People think a soul mate is your perfect fit, and that's what everyone wants. But a true soul mate is a mirror, the person who shows you everything that's holding you back, the person who brings you to your own attention so you can change your life. A true soul mate is probably the most important person you'll ever meet, because they tear down your walls and smack you awake. But to live with a soul mate forever? Nah. Too painful. Soul mates, the come into your life just to reveal another layer of yourself to you, and then they leave. And thank God for it.

Okay, one more

You're wishin' too much, baby. You gotta stop wearing your wishbone where your backbone oughtta be."

And that was my favorite line of the book. I'm looking forward to using it on someone in the future.

By the way, the film adaptation of Eat, Pray, Love is coming out in August.

Monday, April 5, 2010

The Neverending Story?

Reading Infinite Jest by David Foster Wallace, which turns out to be, unsurprisingly, very infinite. 1420 pages in the e-book version! This one will take awhile. Meanwhile I'm learning a lot about drugs. And jest.

Here's a passage:

"Attachments are of great seriousness. Choose your attachments carefully. Choose your temple of fanaticism with great care. What you wish to sing of as tragic love is an attachment not carefully chosen. Die for one person? This is a craziness. Persons change, leave, die, become ill. They leave, lie, go mad, have sickness, betray you, die...A cause outlives you."

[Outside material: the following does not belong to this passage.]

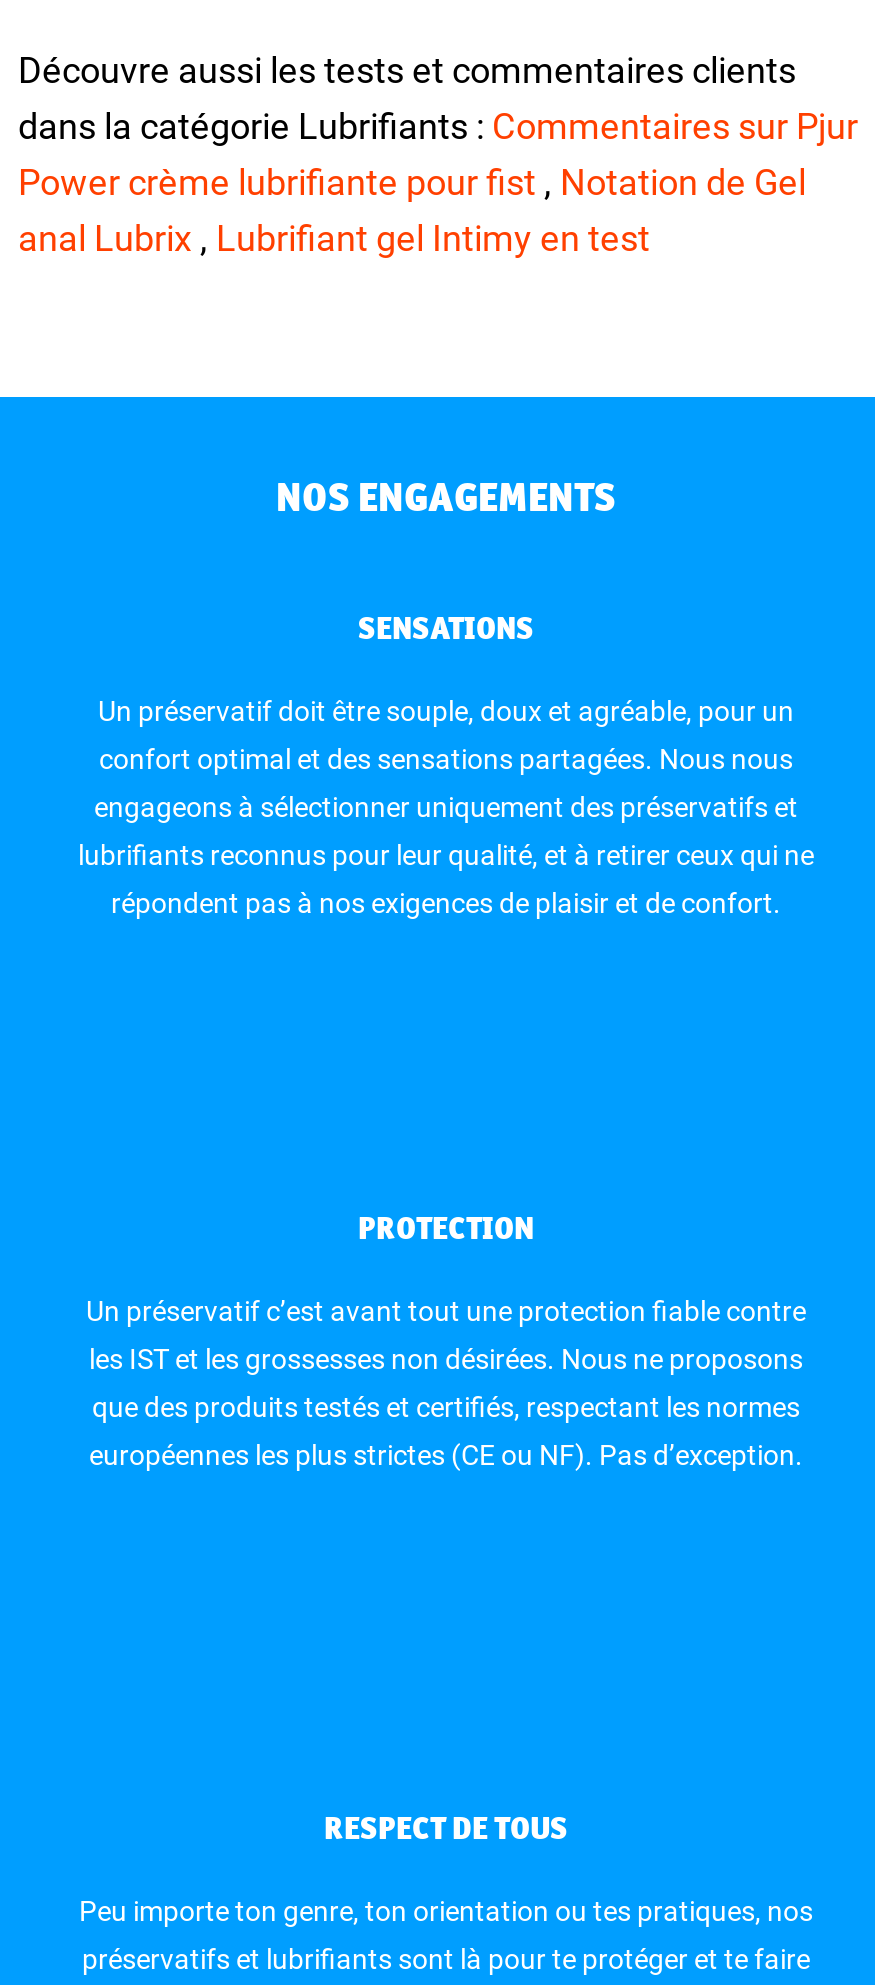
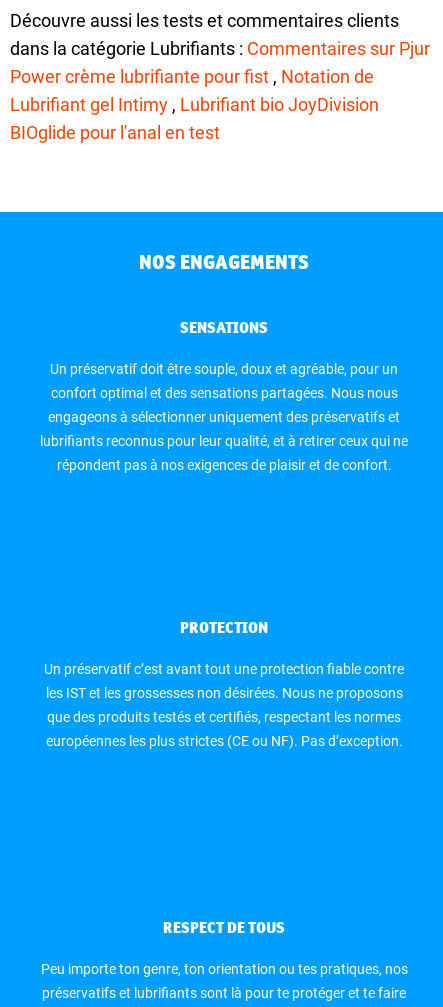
[18,161,806,259] Power crème lubrifiante pour fist, Notation de Gel | anal Lubrix, Lubrifiant gel Intimy en test -> [10,66,379,143] Power crème lubrifiante pour fist, Notation de | Lubrifiant gel Intimy, Lubrifiant bio JoyDivision | BIOglide pour l'anal en test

"What if sometimes there is no choice about what to love? What if the temple comes to Mohammed? What if you just love? without deciding? You just do: you see her and in that instant are lost to sober account-keeping and cannot choose but to love?"

"Then in such a case your temple is self and sentiment. Then in such an instance you are a fanatic of desire, a slave to your individual subjective narrow self's sentiments; a citizen of nothing. You are a citizen of nothing. You are by yourself and alone, kneeling to yourself."

I love that last part. Romeo and Juliet were obviously just selfish. (!)